At the moment I am helping a freind create a site for Parkour in washington, so far we have a forum and I have been writing a few articles to help people new to the art. As their have been a rash of injuries lately, I thought it would be good to write a little bit about the bodies need for recovery and how to recover, as best I could from my understanding. It struck me as thought about the article that what I was talking about was "cleaning the slate". That the rehabilitative work I have been learning I need to do in order to recover from my training and that I want my atheletes to do was what Scot was talking about in that article. Seems a small leap for some reason it felt like an Epiphany to me and another example of why I am coming to really beleive in the RMax method.

This started me thinking about the soft hard continum, in the article I was distinguishing simply between hard or conditioning excercises that break down the body in order that it can build itself up stronger, and rehabilitative excercises that primarily work to help the body recover(walking slow swiming or bike riding, joint mobility excercises, warrior wellness). I was recomending that traceurs take time off of hard training to allow themselves recovery days to rehabilitate the stress they put on their bodies, too clean the slate.

However as I was writing it struck me that rather then simply saying this day is a recovery day and this day a hard training day, the highly attuned athelete will find somewhere along the continum of soft hard as the most appropriate training for a specific day. Allready I find myself dividing my days not into hard training and recovery, but into soft training(body flow becomes gentle parkour, becomes soft tumbling), hard training (100 percent effort on difficult stressful gymnastics elements or high speed parkour) and then recovery days (walks, bike rides and warrior wellness). Theres of course even more variation then that and I think as I continue my personal journey I will become even better at identifying were along the continum I will get the optimal results from training on a given day.

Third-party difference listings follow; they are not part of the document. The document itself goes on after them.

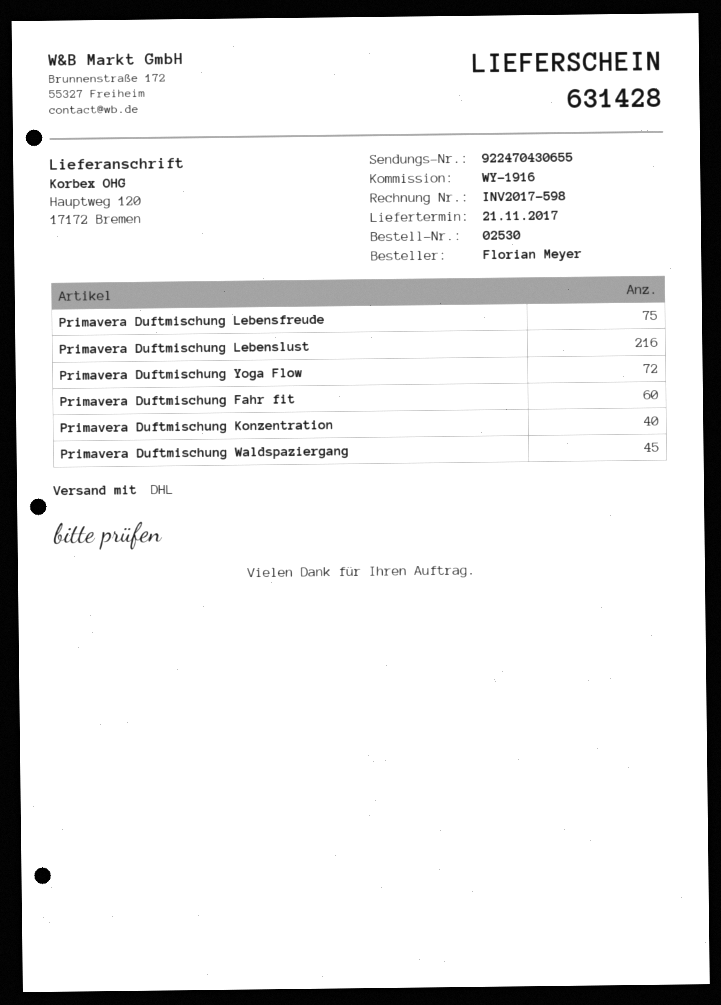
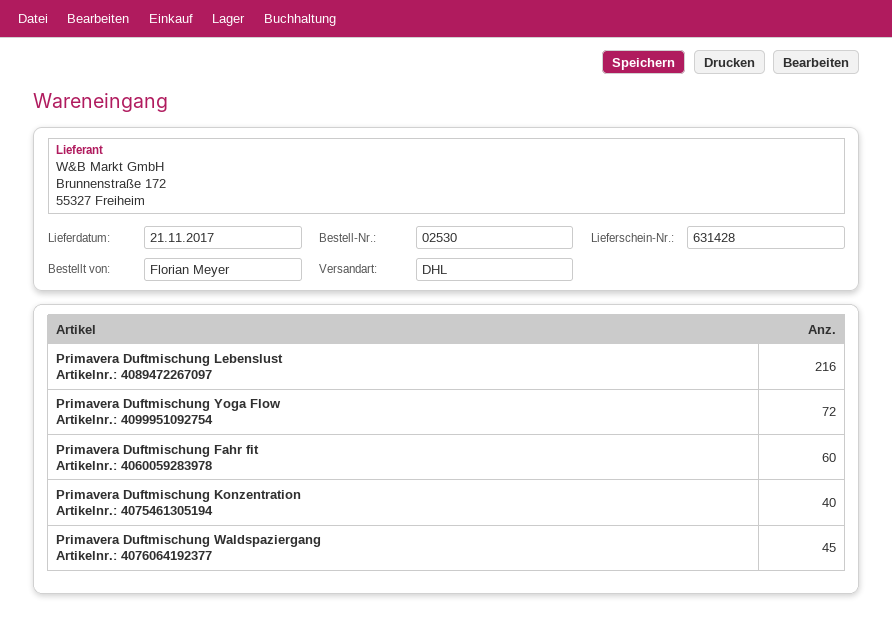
Primavera Duftmischung Lebensfreude: 75 -> none

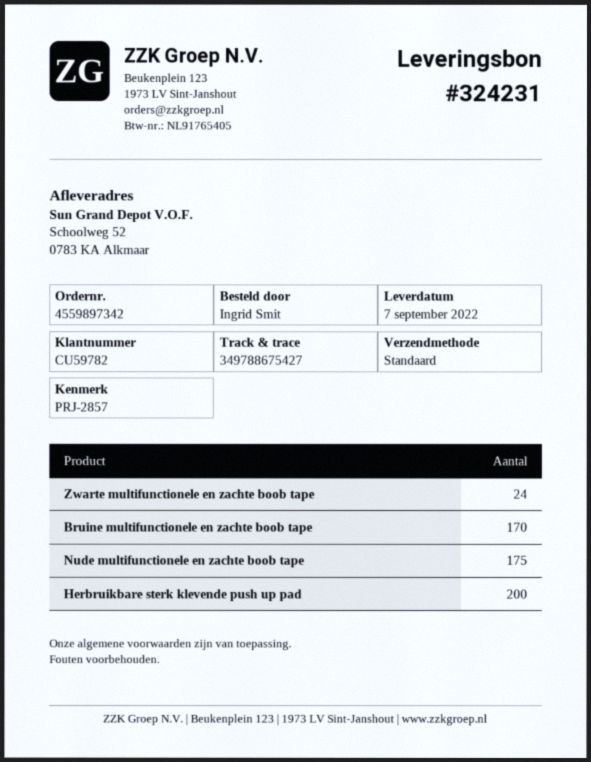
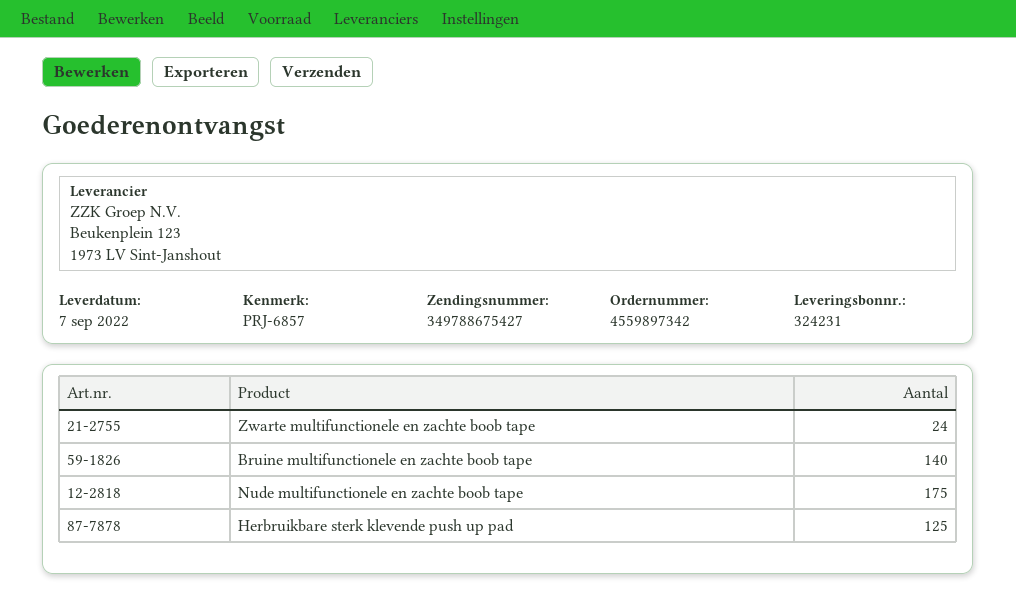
reference: PRJ-2857 -> PRJ-6857
Bruine multifunctionele en zachte boob tape: 170 -> 140
Herbruikbare sterk klevende push up pad: 200 -> 125

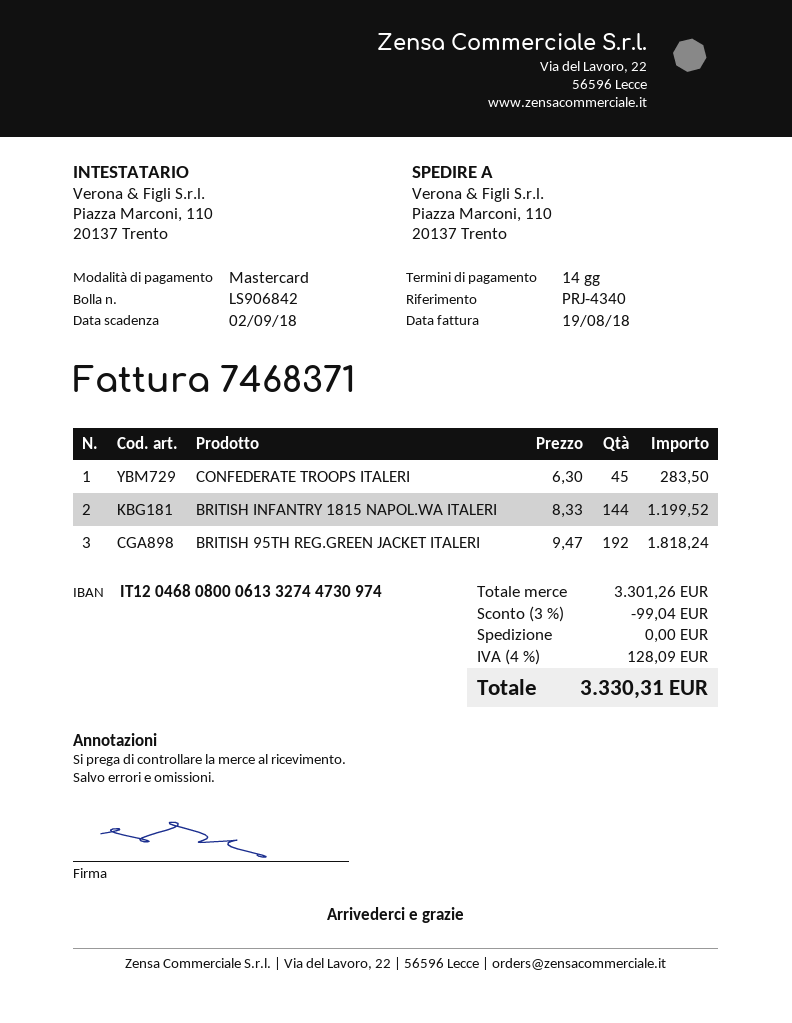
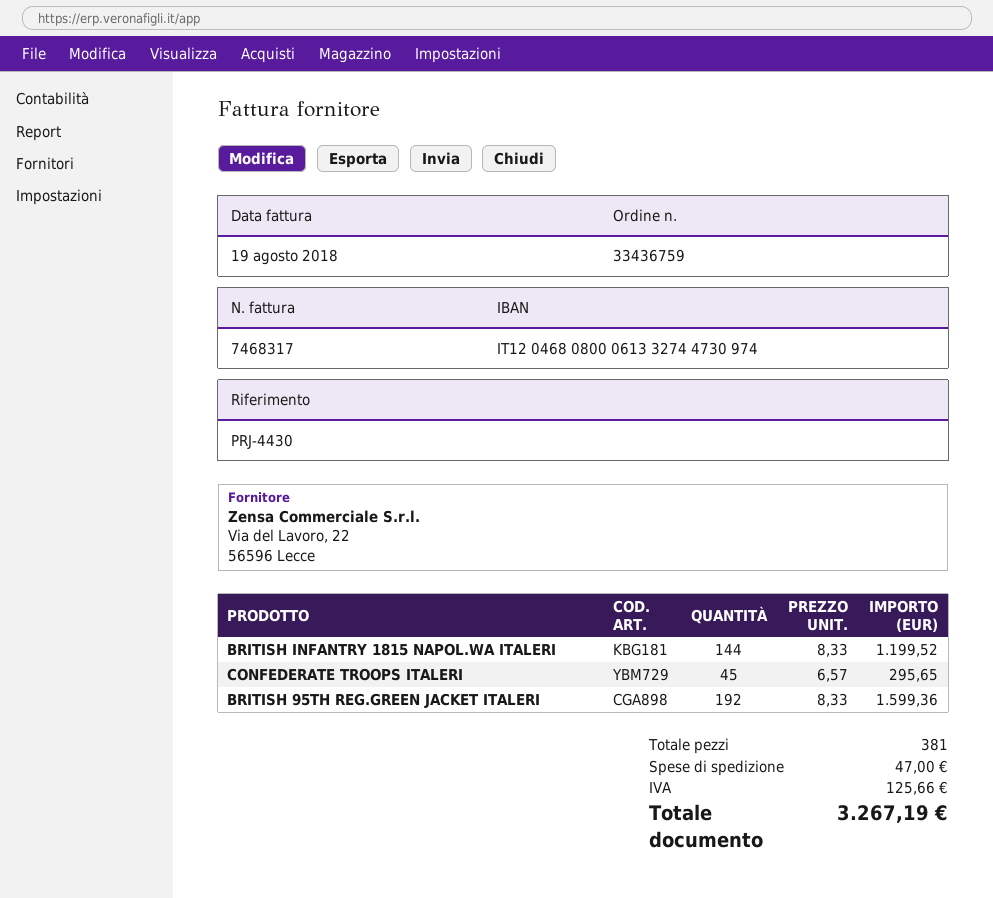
invoice number: 7468371 -> 7468317
reference: PRJ-4340 -> PRJ-4430
CONFEDERATE TROOPS ITALERI: 45 x 6.30 = 283.50 -> 45 x 6.57 = 295.65
BRITISH 95TH REG.GREEN JACKET ITALERI: 192 x 9.47 = 1818.24 -> 192 x 8.33 = 1599.36
discount: 3% = 99.04 -> none
shipping: 0.00 -> 47.00
tax: 128.09 -> 125.66
total: 3330.31 -> 3267.19

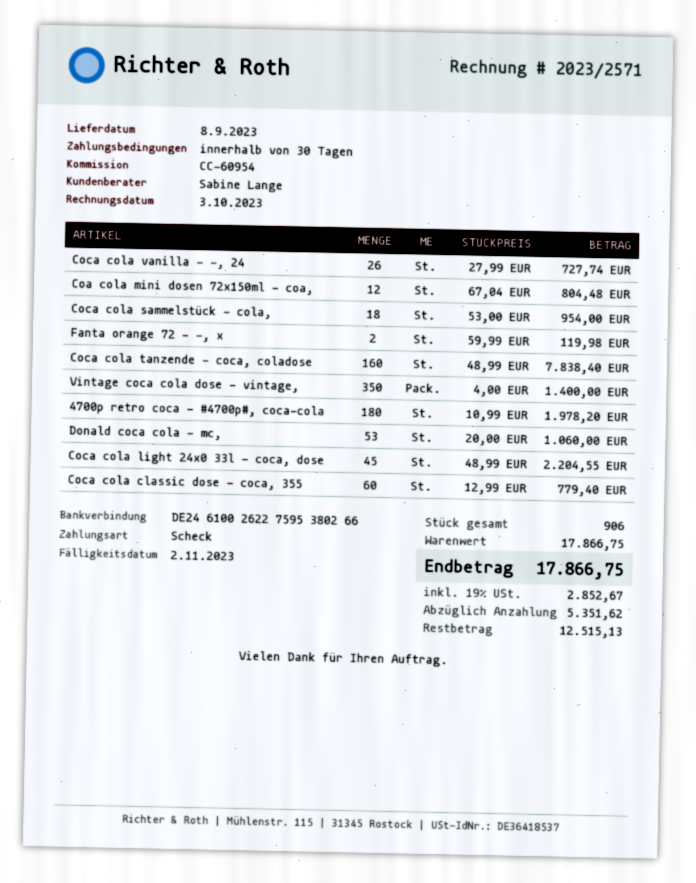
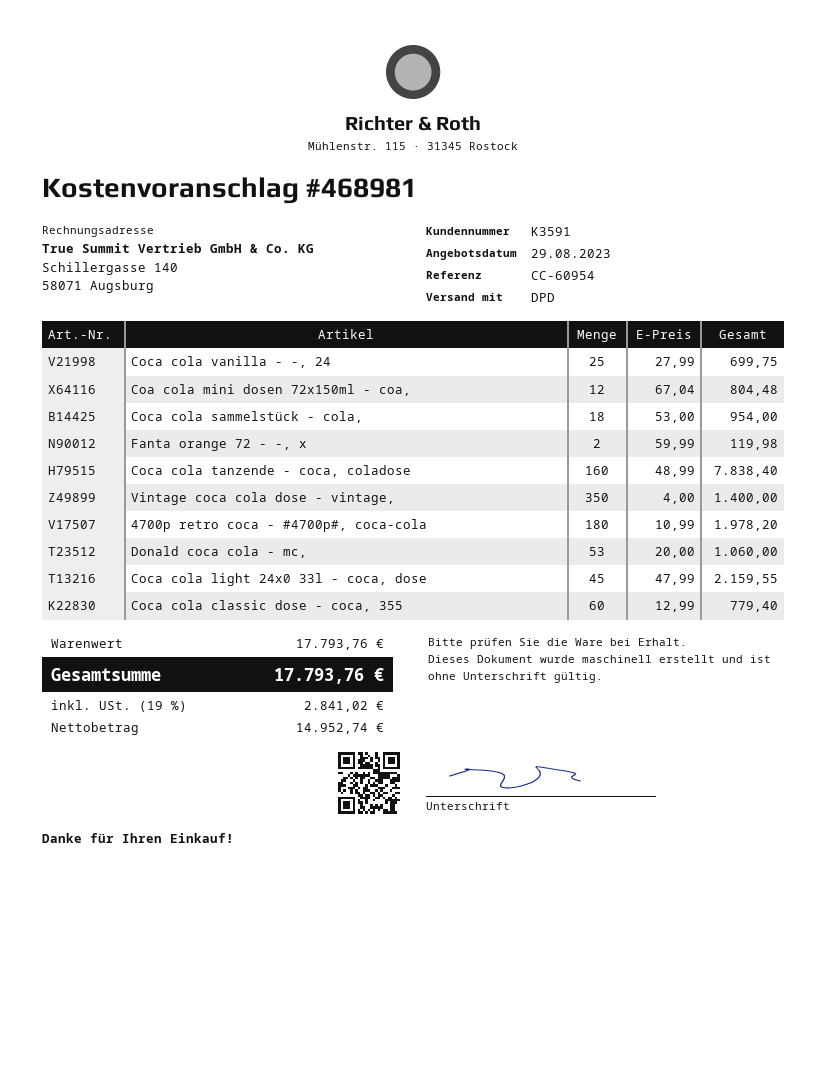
Coca cola vanilla - -, 24: 26 x 27.99 = 727.74 -> 25 x 27.99 = 699.75
Coca cola light 24x0 33l - coca, dose: 45 x 48.99 = 2204.55 -> 45 x 47.99 = 2159.55
subtotal: 17866.75 -> 17793.76
tax: 19% = 2852.67 -> 19% = 2841.02
total: 17866.75 -> 17793.76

This site is for me an amazing resource even though I feel I am bit behind in not having seen allot of the material that Rmax has published. Little things I read that don't quite click will suddenly come back when I am training and thinking and I'll be like ah that's what their talking about.

Scott Sonnon
10-07-2005, 08:00 AM
Rafe, highly insightful and article worthy. Expand it a bit with a Parkour movement trained for with XYZ (Hardwork) and recovery with ABC (Softwork).

Many activities such as grappling, kickboxing and free-running are inherently athletic, so that the more you practice, the less time and need there is for hard training, and more requirement for soft recovery.

Rafe
10-07-2005, 01:22 PM
Wow thank you, I will work on that.

Randell Waddell
10-07-2005, 02:02 PM
Morning Rafe,

Have you been including the Fibiannci (sp?) series approach
(ala" Consistent Winning" http://www.amazon.com/exec/obidos/tg/detail/-/0875961347/qid=1128718989/sr=1-1/ref=sr_1_1/102-2784872-8404926?v=glance&s=books )

to elect your training days, and type, as well ?

Cheers
Randell. :D

Rafe
10-07-2005, 02:48 PM
I haven't heard of that before. Randell thanks now I have more stuff to add to my growing training materials needed list.